A Beaver County 911 Dispatcher has been suspended without pay after officials say he failed to notify the county that he had been arrested.
According to court dockets, William Craig Anderson, 31 of New Brighton, was arrested back on May 24th by the Pennsylvania State Police on misdemeanor charges of possessing a small amount of marijuana and drug paraphernalia along with summary motor vehicle violations. County records show Anderson was hired as a Beaver County 911 Dispatcher in January of 2015 and was promoted to full-time status in May of that same year after successfully completing a county training program.
County officials tell the Beaver Countian that Anderson failed to report his arrest to Beaver County Emergency Services and continued working as a dispatcher until just last week, when EMS Director Eric Brewer independently learned that charges had been filed against the man. Anderson was on vacation at the time and was informed on the day he returned that the county had now become aware of his arrest from nearly two months ago.
Sources familiar with the matter told the Beaver Countian that Anderson’s access to the Commonwealth Law Enforcement Assistance Network (CLEAN) remained active despite his arrest due to an erroneous date of birth that had been entered into the system under his credentials by the state. CLEAN is a system administered by the Pennsylvania State Police that allows dispatchers and others in the criminal justice system to access driver license and motor vehicle information, state criminal history record information, stolen vehicle hot-sheets, and registries for Protection From Abuse Orders. The system also acts as a conduit to the FBI’s National Crime Information Center (NCIC).
County officials say Anderson’s access to CLEAN was suspended this week for up to 90 days leaving him unable to work as a dispatcher. His suspension from the county is indefinite until Anderson’s access to CLEAN is restored by the Pennsylvania State Police and the charges against him are settled.

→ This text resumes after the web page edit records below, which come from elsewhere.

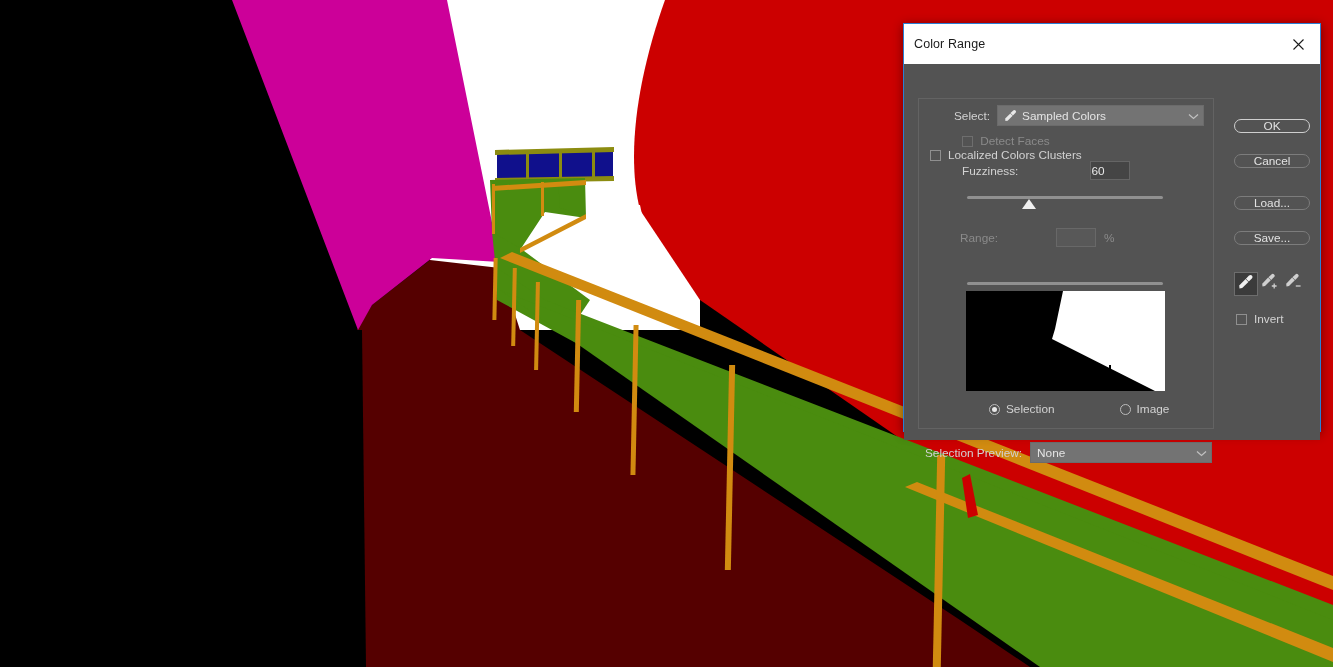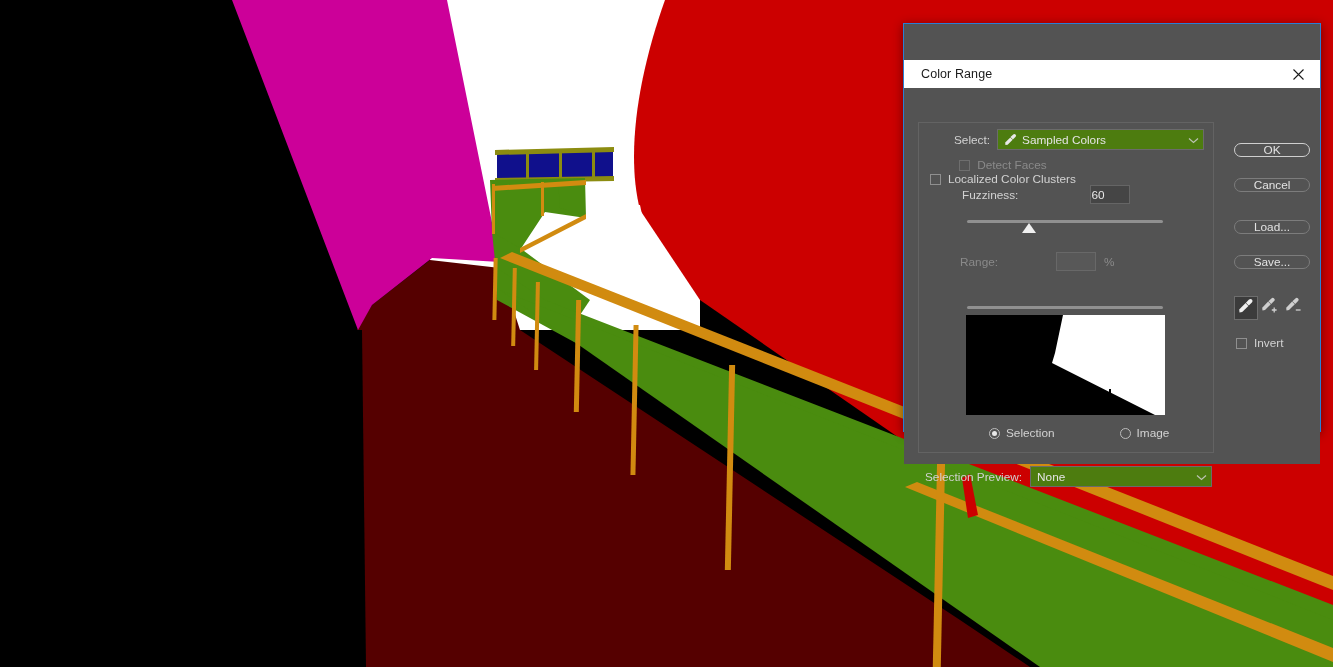--- a/index.html
+++ b/index.html
@@ -32,28 +32,27 @@
     left: 903px;
     top: 23px;
     width: 418px;
     height: 409px;
     border: 1px solid #2a7fd4;
     box-sizing: border-box;
     background: #535353;
     box-shadow: 0 2px 10px rgba(0,0,0,.45);
   }
   .dlg-titlebar {
-    height: 28px;
+    height: 40px;
     background: #ffffff;
     display: flex;
     align-items: center;
     justify-content: space-between;
-    padding: 0 0 0 17px;
-    box-sizing: border-box;
-    margin-top: 36px;
+    padding: 0 0 0 10px;
+    box-sizing: border-box;
   }
   .dlg-title {
     font-size: 12.5px;
     color: #1b1b1b;
     letter-spacing: .1px;
   }
   .dlg-close {
     width: 44px;
     height: 31px;
     display: flex;
@@ -88,21 +87,21 @@
   .lbl-dim { color: #8a8a8a; }
 
   
   .row-select {
     position: absolute;
     left: 30px; top: 41px;
     display: flex; align-items: center;
   }
   .row-select .lbl { margin-right: 7px; margin-left: 20px; }
   .combo {
-    background: #4d7c0f;
+    background: #737373;
     border: 1px solid #6b6b6b;
     height: 21px;
     display: flex;
     align-items: center;
     box-sizing: border-box;
     color: #e4e4e4;
     font-size: 11.8px;
     cursor: pointer;
     padding: 0 4px 0 6px;
     position: relative;
@@ -372,21 +371,21 @@
     </div>
 
     <div class="row-checks">
       <div class="cb-wrap disabled">
         <span class="cbox"></span>
         <span class="lbl lbl-dim">Detect Faces</span>
       </div>
       <div style="width:22px"></div>
       <div class="cb-wrap">
         <span class="cbox"></span>
-        <span class="lbl">Localized Color Clusters</span>
+        <span class="lbl">Localized Colors Clusters</span>
       </div>
     </div>
 
     <div class="row-fuzz">
       <span class="lbl">Fuzziness:</span>
       <span class="fuzz-gap"></span>
       <div class="numbox">
         <span>60</span>
       </div>
     </div>

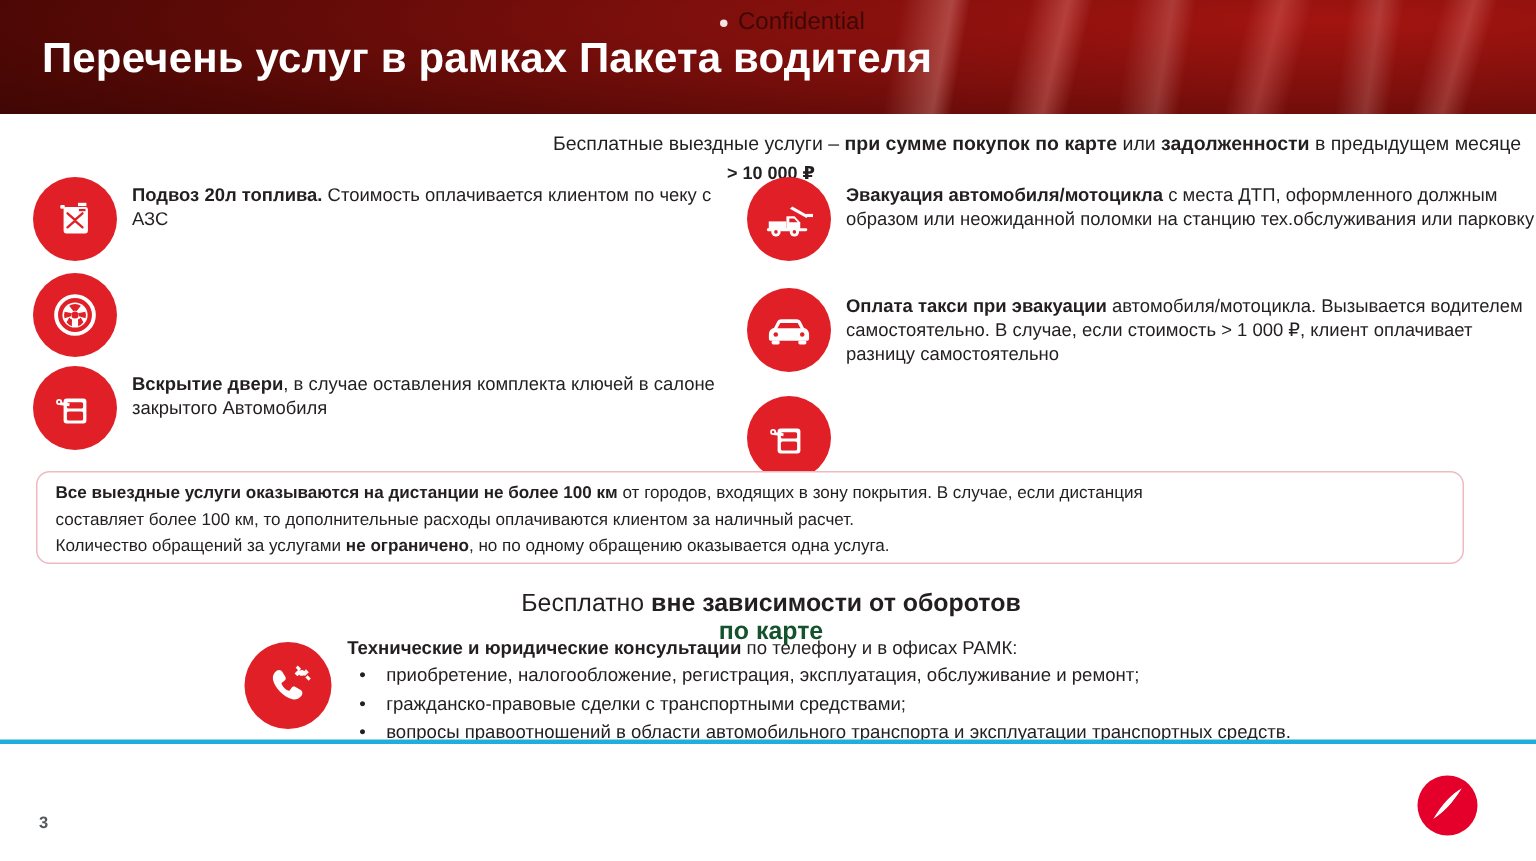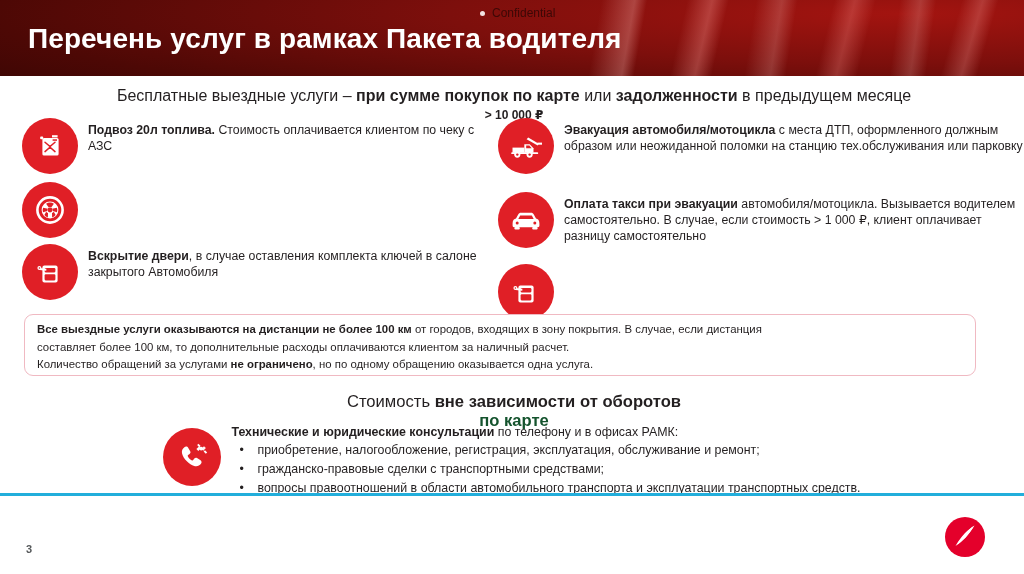--- a/index.html
+++ b/index.html
@@ -47,41 +47,41 @@
     letter-spacing: 0.1px;
     white-space: nowrap;
   }
   .confidential {
     position: absolute;
     left: 480px;
     top: 6px;
     display: flex;
     align-items: center;
     gap: 7px;
-    font-size: 12px;
+    font-size: 16px;
     color: #3d0806;
     font-weight: normal;
   }
   .conf-dot {
     width: 5px; height: 5px;
     border-radius: 50%;
     background: #f3e3e2;
     display: block;
   }
 
   
   .subtitle {
     position: absolute;
     left: 14px;
     top: 86px;
     width: 1000px;
-    font-size: 16px;
+    font-size: 13px;
     color: #231f20;
     line-height: 19px;
-    text-align: center;
+    text-align: right;
   }
   .subtitle b { font-weight: bold; }
   .subtitle-2 {
     position: absolute;
     left: 14px;
     top: 106px;
     width: 1000px;
     text-align: center;
     font-size: 12px;
     font-weight: bold;
@@ -385,21 +385,21 @@
     <div class="note-line">
       <b>Все выездные услуги оказываются на дистанции не более 100 км</b><span> от городов, входящих в зону покрытия. В случае, если дистанция</span>
     </div>
     <div class="note-line">составляет более 100 км, то дополнительные расходы оплачиваются клиентом за наличный расчет.</div>
     <div class="note-line">
       <span>Количество обращений за услугами </span><b>не ограничено</b><span>, но по одному обращению оказывается одна услуга.</span>
     </div>
   </div>
 
   <div class="bottom-heading">
-    <span>Стоимость </span><b>вне зависимости от оборотов</b>
+    <span>Бесплатно </span><b>вне зависимости от оборотов</b>
   </div>
   <div class="bottom-heading-2">по карте</div>
 
   <div class="bottom-block">
     <span class="bottom-icon">
       <svg width="34" height="34" viewBox="0 0 34 34" aria-hidden="true">
         <path d="M9.4 7.2c1.5-1.1 3.1-.6 3.9.8l1.9 3.2c.6 1 .3 2-.6 2.7l-1.5 1.1c-.4.3-.5.7-.3 1.2.6 1.6 2.6 3.6 4.2 4.2.5.2.9.1 1.2-.3l1.1-1.5c.7-.9 1.7-1.2 2.7-.6l3.2 1.9c1.4.8 1.9 2.4.8 3.9-1.4 1.9-3.6 2.9-6 2.4-5.3-1-12-7.7-13-13-.5-2.4.5-4.6 2.4-6z" fill="#ffffff"></path>
         <g fill="#ffffff">
           <path d="M24.0 6.4l1.9 1.9-2.6 2.6-1.9-1.9z"></path>
           <path d="M28.3 10.7l-1.9-1.9 2.6-2.6 1.9 1.9z" opacity="0.95"></path>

William Anderson has entered into a diversionary program newly instituted under District Attorney David Lozier that will see the criminal charges pending against him dismissed and expunged if he completes a set of requirements that include counseling and random drug testing.
Officials say provisions within union contracts regulate the disciplinary actions that can be taken against dispatchers.
County officials and law enforcement sources spoke to the Beaver Countian for this report on condition they not be quoted by name while discussing personnel matters.
County 911 Center Plagued By Drug And Alcohol Issues
William Anderson is the latest in a string of Beaver County 911 Dispatchers to be arrested on charges involving drugs or alcohol.
In December of last year, dispatcher Daniel Mraovich was arrested by the Hancock County Sheriff’s Department on his 2nd charge of DUI and Wanton Endagerment Involving a Firearm after police alleged he pulled out a gun and fired off a shot outside of a bar in West Virginia. Like Anderson, officials said at the time that Mraovich also returned to work without notifying the county he had been arrested.
In September of last year, dispatcher Brittany Renee Trainer was arrested on two first-degree misdemeanor counts of endangering the welfare of a child after police say she overdosed on heroin and had to be revived with Narcan. Police had alleged that drug paraphernalia was left in reach of her young children.
In an incident from December of 2015, two women were granted a temporary Protection From Abuse Order against another county dispatcher after alleging he had prevented them from calling 911 during an alcohol related domestic altercation.
Back in 2012, a county dispatcher was arrested on DUI charges after totaling her vehicle. Police said at the time that her blood alcohol level was .31 — nearly 4 times the legal limit to drive.